(Dataset excerpts)
+ + + +
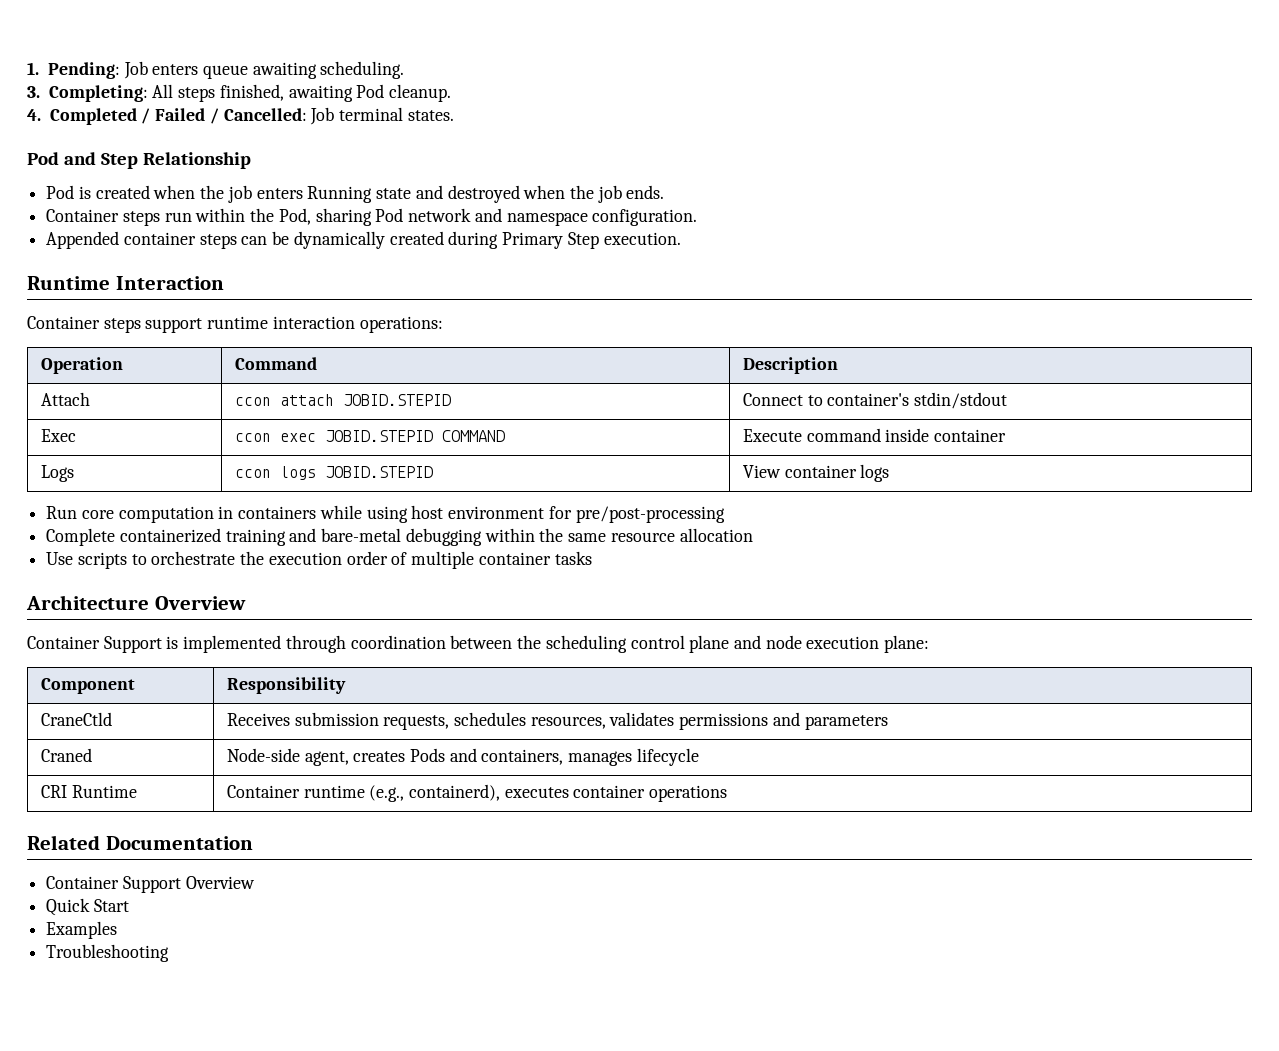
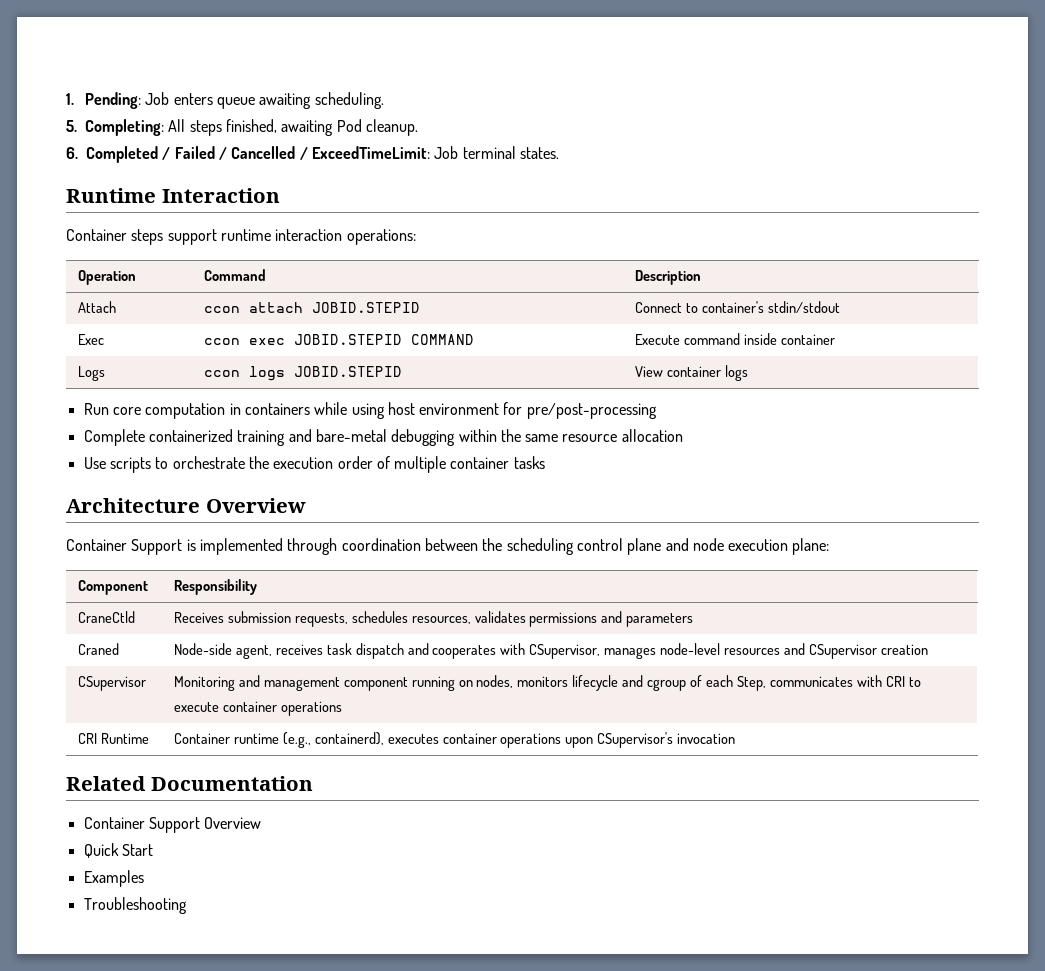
- 3. Completing: All steps finished, awaiting Pod cleanup.
+ 5. Completing: All steps finished, awaiting Pod cleanup.
- 4. Completed / Failed / Cancelled: Job terminal states.
+ 6. Completed / Failed / Cancelled / ExceedTimeLimit: Job terminal states.
- Pod and Step Relationship
- Pod is created when the job enters Running state and destroyed when the job ends.
- Container steps run within the Pod, sharing Pod network and namespace configuration.
- Appended container steps can be dynamically created during Primary Step execution.
- Craned | Node-side agent, creates Pods and containers, manages lifecycle
+ Craned | Node-side agent, receives task dispatch and cooperates with CSupervisor, manages node-level resources and CSupervisor creation
+ CSupervisor | Monitoring and management component running on nodes, monitors lifecycle and cgroup of each Step, communicates with CRI to execute container operations
- CRI Runtime | Container runtime (e.g., containerd), executes container operations
+ CRI Runtime | Container runtime (e.g., containerd), executes container operations upon CSupervisor's invocation

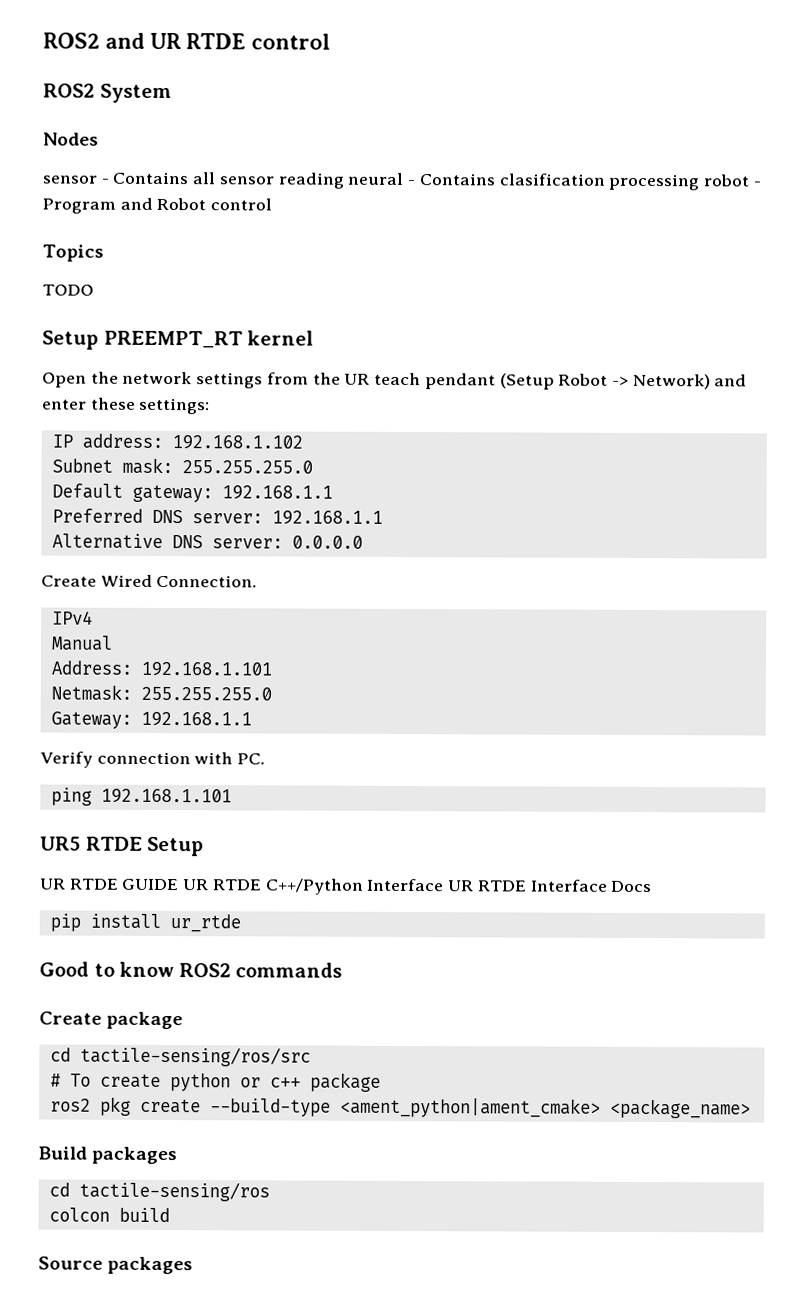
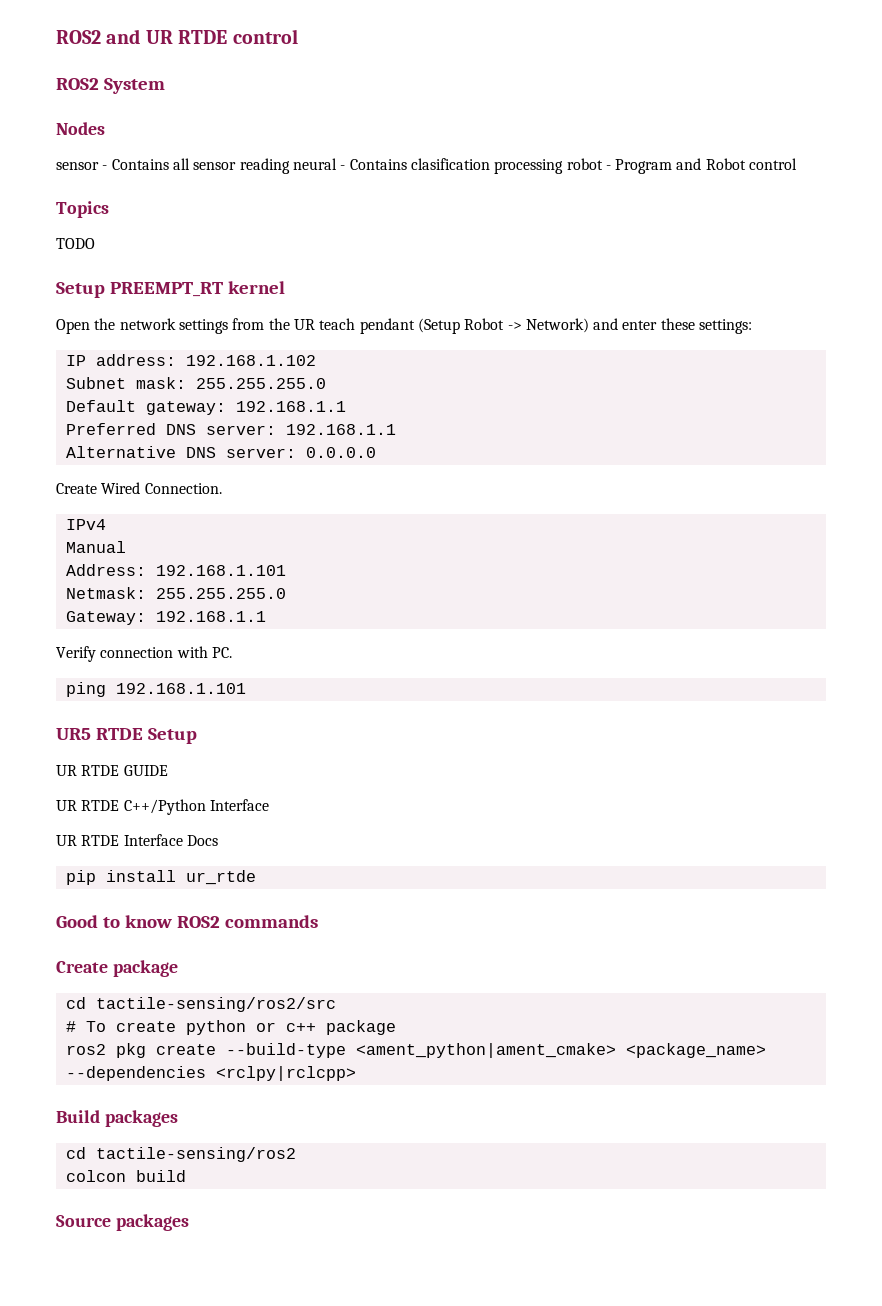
- UR RTDE GUIDE UR RTDE C++/Python Interface UR RTDE Interface Docs
+ UR RTDE GUIDE
+ UR RTDE C++/Python Interface
+ UR RTDE Interface Docs
- cd tactile-sensing/ros/src
+ cd tactile-sensing/ros2/src
- ros2 pkg create --build-type <ament_python|ament_cmake> <package_name>
+ ros2 pkg create --build-type <ament_python|ament_cmake> <package_name> --dependencies <rclpy|rclcpp>
- cd tactile-sensing/ros
+ cd tactile-sensing/ros2

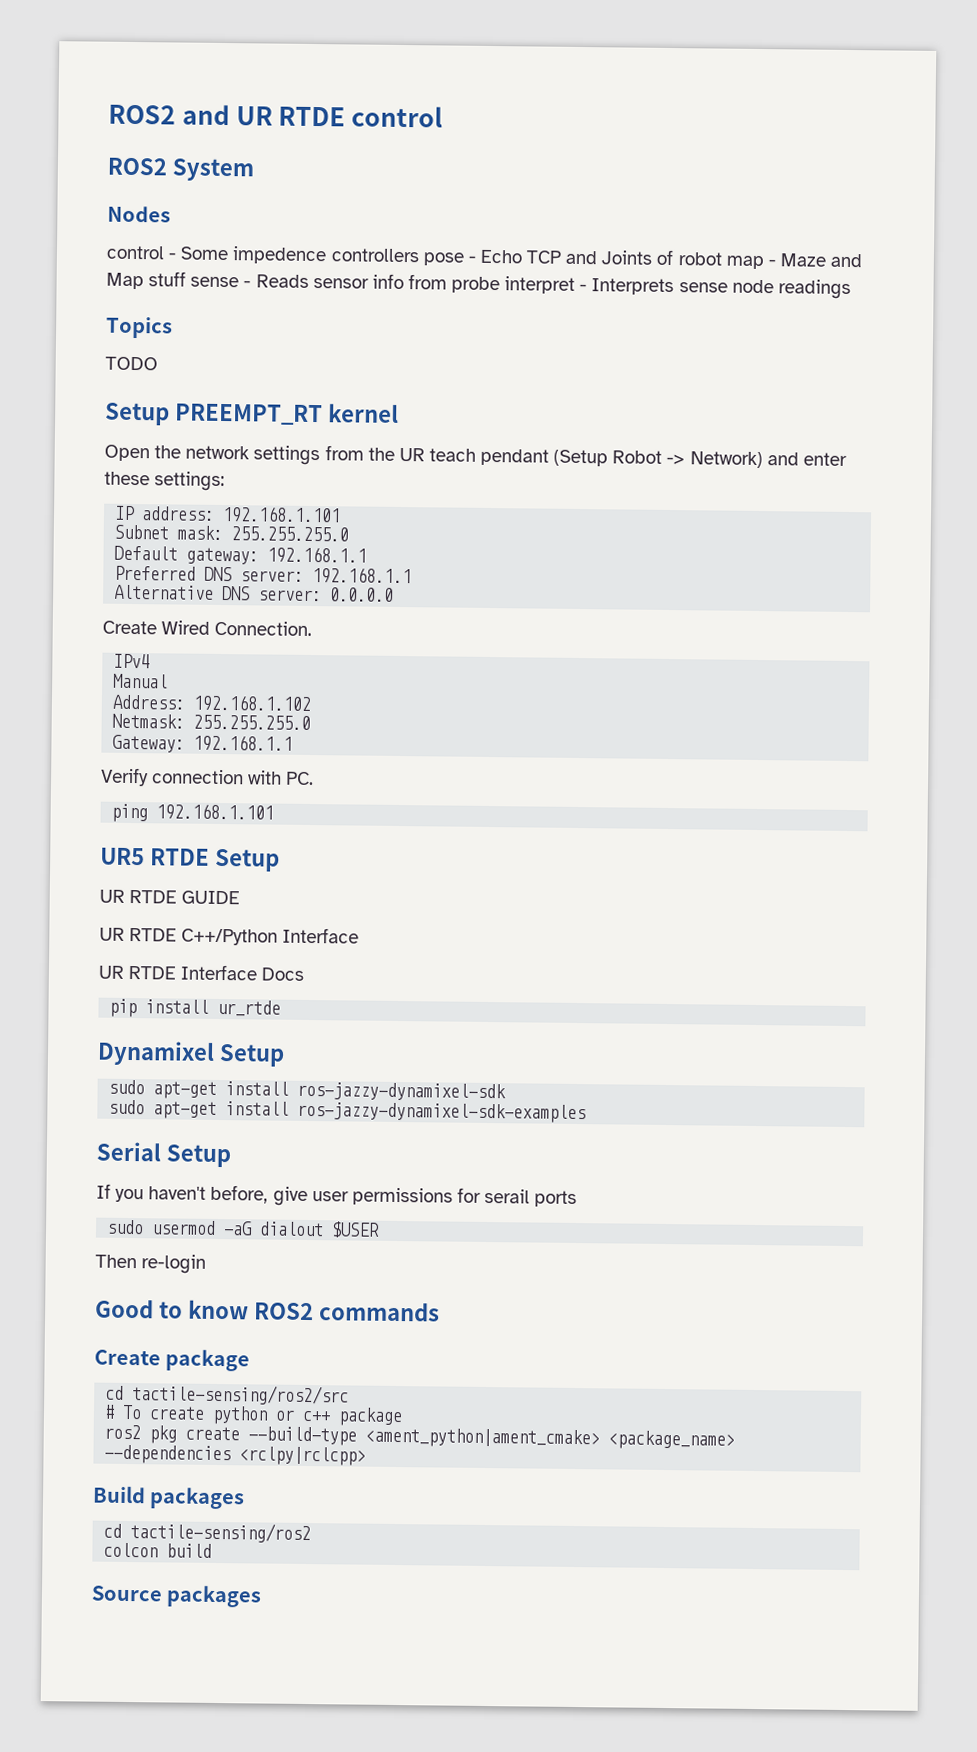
- sensor - Contains all sensor reading neural - Contains clasification processing robot - Program and Robot control
+ control - Some impedence controllers pose - Echo TCP and Joints of robot map - Maze and Map stuff sense - Reads sensor info from probe interpret - Interprets sense node readings
- IP address: 192.168.1.102
+ IP address: 192.168.1.101
- Address: 192.168.1.101
+ Address: 192.168.1.102
+ Dynamixel Setup
+ sudo apt-get install ros-jazzy-dynamixel-sdk
+ sudo apt-get install ros-jazzy-dynamixel-sdk-examples
+ Serial Setup
+ If you haven't before, give user permissions for serail ports
+ sudo usermod -aG dialout $USER
+ Then re-login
+ + + +
PROBLEM REQUIREMENTS
Output every entry above exactly, minus the pictures.

WRITTEN SOLUTION
- 3. Completing: All steps finished, awaiting Pod cleanup.
+ 5. Completing: All steps finished, awaiting Pod cleanup.
- 4. Completed / Failed / Cancelled: Job terminal states.
+ 6. Completed / Failed / Cancelled / ExceedTimeLimit: Job terminal states.
- Pod and Step Relationship
- Pod is created when the job enters Running state and destroyed when the job ends.
- Container steps run within the Pod, sharing Pod network and namespace configuration.
- Appended container steps can be dynamically created during Primary Step execution.
- Craned | Node-side agent, creates Pods and containers, manages lifecycle
+ Craned | Node-side agent, receives task dispatch and cooperates with CSupervisor, manages node-level resources and CSupervisor creation
+ CSupervisor | Monitoring and management component running on nodes, monitors lifecycle and cgroup of each Step, communicates with CRI to execute container operations
- CRI Runtime | Container runtime (e.g., containerd), executes container operations
+ CRI Runtime | Container runtime (e.g., containerd), executes container operations upon CSupervisor's invocation

- UR RTDE GUIDE UR RTDE C++/Python Interface UR RTDE Interface Docs
+ UR RTDE GUIDE
+ UR RTDE C++/Python Interface
+ UR RTDE Interface Docs
- cd tactile-sensing/ros/src
+ cd tactile-sensing/ros2/src
- ros2 pkg create --build-type <ament_python|ament_cmake> <package_name>
+ ros2 pkg create --build-type <ament_python|ament_cmake> <package_name> --dependencies <rclpy|rclcpp>
- cd tactile-sensing/ros
+ cd tactile-sensing/ros2

- sensor - Contains all sensor reading neural - Contains clasification processing robot - Program and Robot control
+ control - Some impedence controllers pose - Echo TCP and Joints of robot map - Maze and Map stuff sense - Reads sensor info from probe interpret - Interprets sense node readings
- IP address: 192.168.1.102
+ IP address: 192.168.1.101
- Address: 192.168.1.101
+ Address: 192.168.1.102
+ Dynamixel Setup
+ sudo apt-get install ros-jazzy-dynamixel-sdk
+ sudo apt-get install ros-jazzy-dynamixel-sdk-examples
+ Serial Setup
+ If you haven't before, give user permissions for serail ports
+ sudo usermod -aG dialout $USER
+ Then re-login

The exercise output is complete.